Ass-Headed Bottom: Truly this is an entertaining post. I am reminded of my youth, spent largely in the basement playing already-obsolete games on the Apple 2E. Now, if we measure our lives by computer graphics (and we can, and we must), we'll notice that those ancient dino-machines--the Commodore 64s and the Apple 2Es--corresponded to the pre-traumatic phase of our infant lives, when graphics, like real people and events, were too rudimentary to trigger self-doubt or despair.

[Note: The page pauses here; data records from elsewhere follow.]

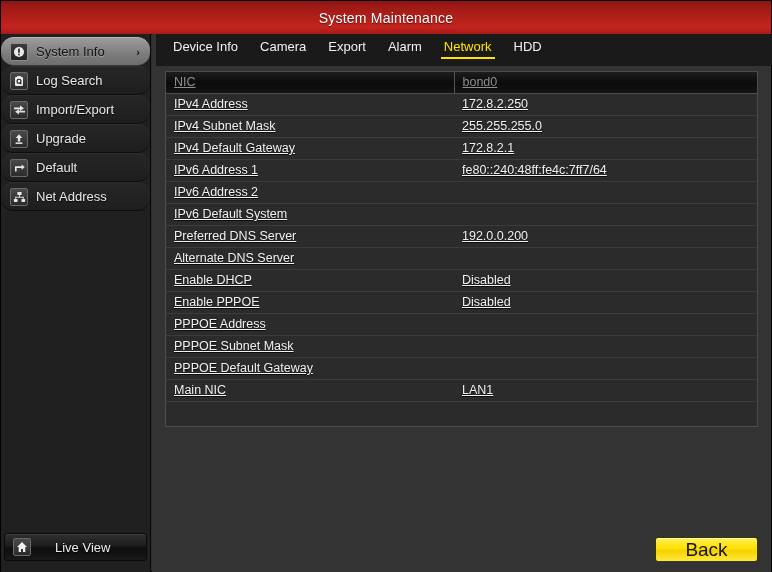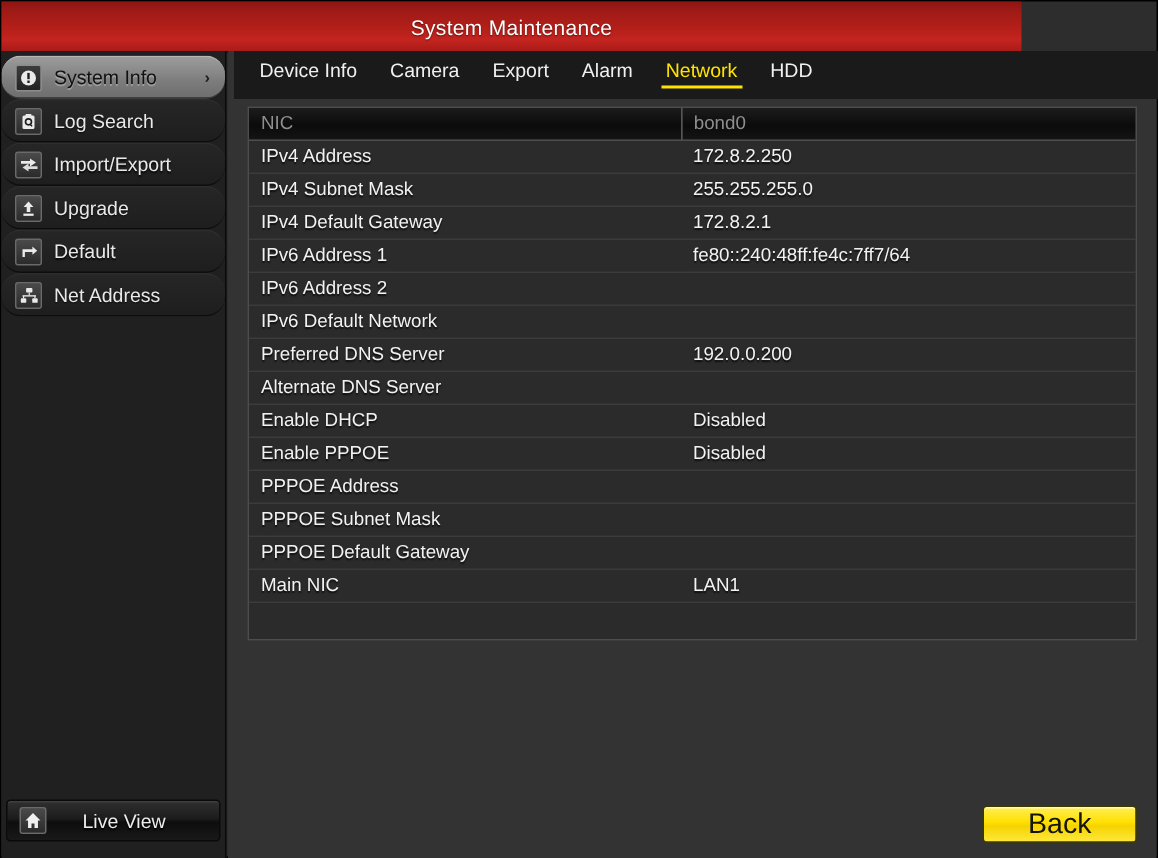--- a/index.html
+++ b/index.html
@@ -27,7 +27,7 @@
   #titlebar {
     position: absolute;
     left: 0; top: 0;
-    width: 680px;
+    width: 770px;
     height: 33px;
     background: linear-gradient(to bottom, #8e1513 0%, #9e1a16 18%, #b51f19 55%, #c42420 78%, #a81b17 100%);
     border-bottom: 1px solid #3a0b09;

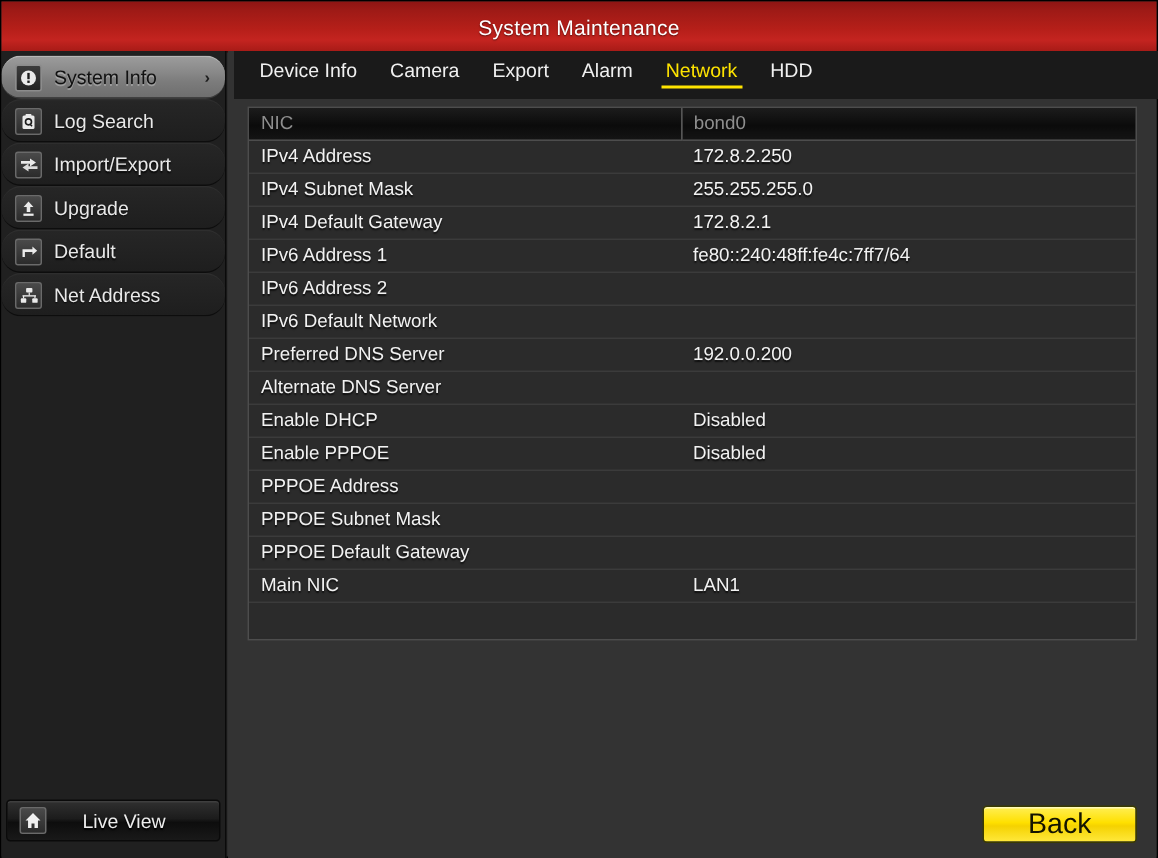--- a/index.html
+++ b/index.html
@@ -203,6 +203,7 @@
     box-sizing: border-box;
     overflow: hidden;
     white-space: nowrap;
+    text-decoration: underline;
   }
   #info-table thead th {
     background: linear-gradient(to bottom, #1c1c1c 0%, #0b0b0b 55%, #141414 100%);

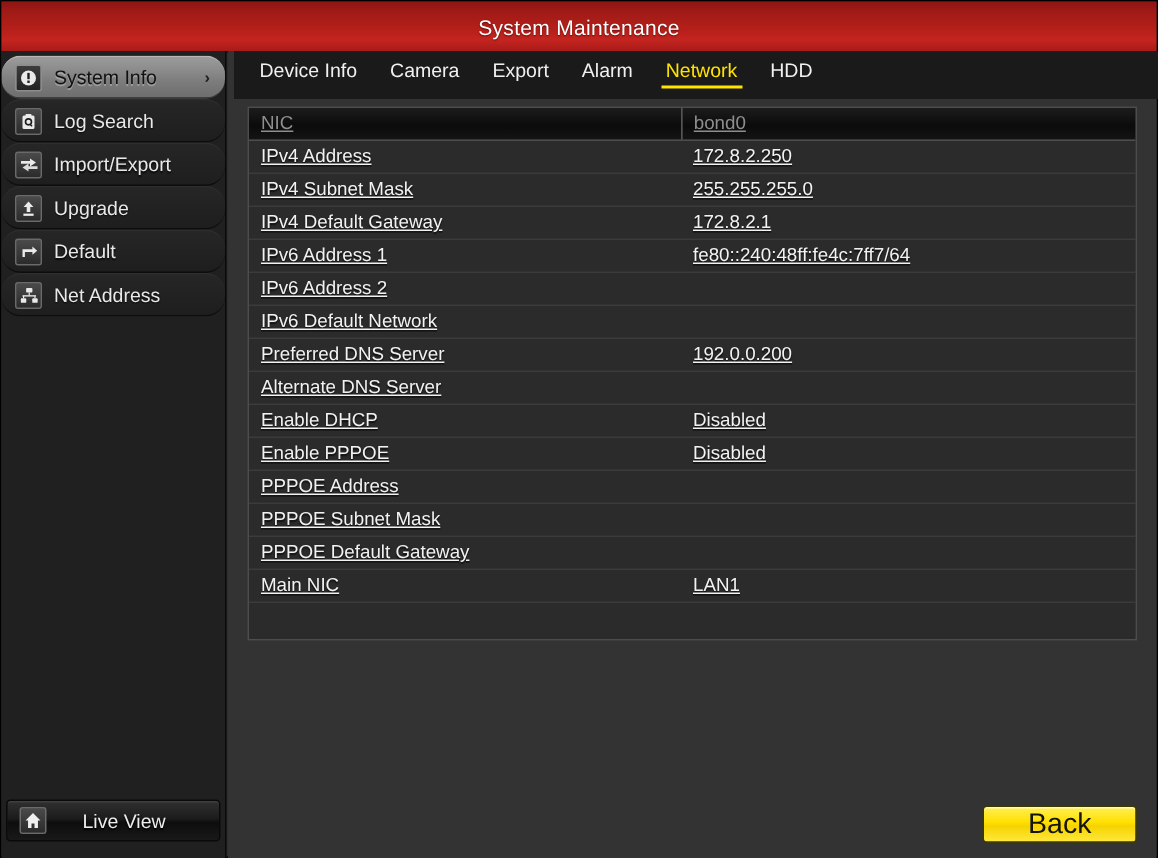--- a/index.html
+++ b/index.html
@@ -372,7 +372,7 @@
               <td class="col-value"></td>
             </tr>
             <tr class="">
-              <td class="col-key">IPv6 Default Network</td>
+              <td class="col-key">IPv6 Default System</td>
               <td class="col-value"></td>
             </tr>
             <tr class="">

Think of it this way: last month's Olympics were cruel and depressing; true, Michael Phelps made America look badass, in a lummoxy way, but damn, those poor twelve-year-olds plucked from their families to contort themselves into meaningless medals for dictators were depressing. That eight-year-old girl who thought she was singing, but was in fact just looking pretty while an ugly eight-year-old girl with a better voice sang in a cameraless studio somewhere else? That was depressing. Never mind Vlad "the Impaler" Putin (speaking of vampires) sitting next to George "the... um..." Bush, watching that purgatorial opening ceremony. And surely this notion that the Olympics actually disguise all that is meanest about our natures--all that is bestial in man the political animal--is nothing new. In 1972 the Games blithely went forward even as the Israeli athletes were massacred; in 1980 the issue was the Russian invasion of Afghanistan. How can any of that be fun? The answer: play the Olympics on an Apple 2E. The hammer and sickle can be rendered harmless, and the biathlon entertaining, only on a vintage screen with sixteen or fewer colors:
And when your little Soviet finally crosses the finish line, you can listen to a tinny rendition of the enemy's national anthem without the slightest pang of conscience. And you can turn to your hapless friends (and you did, and you had to) and yell "Suck on my sickle, ya bitches, YEAH!"

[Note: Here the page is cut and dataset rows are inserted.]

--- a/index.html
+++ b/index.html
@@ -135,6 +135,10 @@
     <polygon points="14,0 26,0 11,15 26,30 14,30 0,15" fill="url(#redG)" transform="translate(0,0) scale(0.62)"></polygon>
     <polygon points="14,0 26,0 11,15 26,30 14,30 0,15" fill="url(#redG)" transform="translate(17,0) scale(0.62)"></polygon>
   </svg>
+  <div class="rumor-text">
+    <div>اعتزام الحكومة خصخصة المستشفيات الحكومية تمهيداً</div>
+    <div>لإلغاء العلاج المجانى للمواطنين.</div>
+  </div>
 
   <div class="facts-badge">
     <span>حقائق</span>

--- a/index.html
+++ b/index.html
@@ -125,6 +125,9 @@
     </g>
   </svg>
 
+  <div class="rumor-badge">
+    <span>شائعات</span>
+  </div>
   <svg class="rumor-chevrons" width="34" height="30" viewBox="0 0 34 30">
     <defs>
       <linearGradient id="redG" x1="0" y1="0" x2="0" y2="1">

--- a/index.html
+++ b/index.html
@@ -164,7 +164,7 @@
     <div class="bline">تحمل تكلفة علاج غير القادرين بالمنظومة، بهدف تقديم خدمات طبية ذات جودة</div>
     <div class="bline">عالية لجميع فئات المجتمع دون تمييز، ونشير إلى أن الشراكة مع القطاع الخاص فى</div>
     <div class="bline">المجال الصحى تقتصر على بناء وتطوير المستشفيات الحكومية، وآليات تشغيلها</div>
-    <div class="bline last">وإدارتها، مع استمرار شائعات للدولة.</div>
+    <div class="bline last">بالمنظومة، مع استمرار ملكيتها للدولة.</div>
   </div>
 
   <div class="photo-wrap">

Yep, those old computers could make anything, literally anything, innocent and fun. For instance, Adolf Hitler, who in the original "Castle Wolfenstein" was a goose-stepping stick-figure pacing to-and-fro giving periodic heils to his stick-Goerings and stick-Doenitzes in an unadorned square of a room. It was your job--stick-Stauffenberg--to blow him sky-high with the suitcase bomb it's taken you most of the game to acquire. Like so:

(A small bonus, playing this game once automatically earns you more foreign-policy experience than Sarah Palin). Plus you get to blow up Hitler and save the world. And while the reality of Stauffenberg's failure is so depressing I can hardly deal with it if I think of historical human beings who suffered torture and death and the indignity of being played by Tom Cruise, the computer game somehow remains free from guilt; the world only not upsetting. You get to blow up Doenitz and Goering too, remember (in real life the latter cheated the hangman by committing suicide and the former got only ten years at Nuremburg).
Do you remember that shit? When the computer wasn't connected to the internet and to presidential campaigns and failing insurance companies and Hu Jintao reveling in a missing eight-year-old's voice? When it was just you vs. Hitler? That shit was awesome.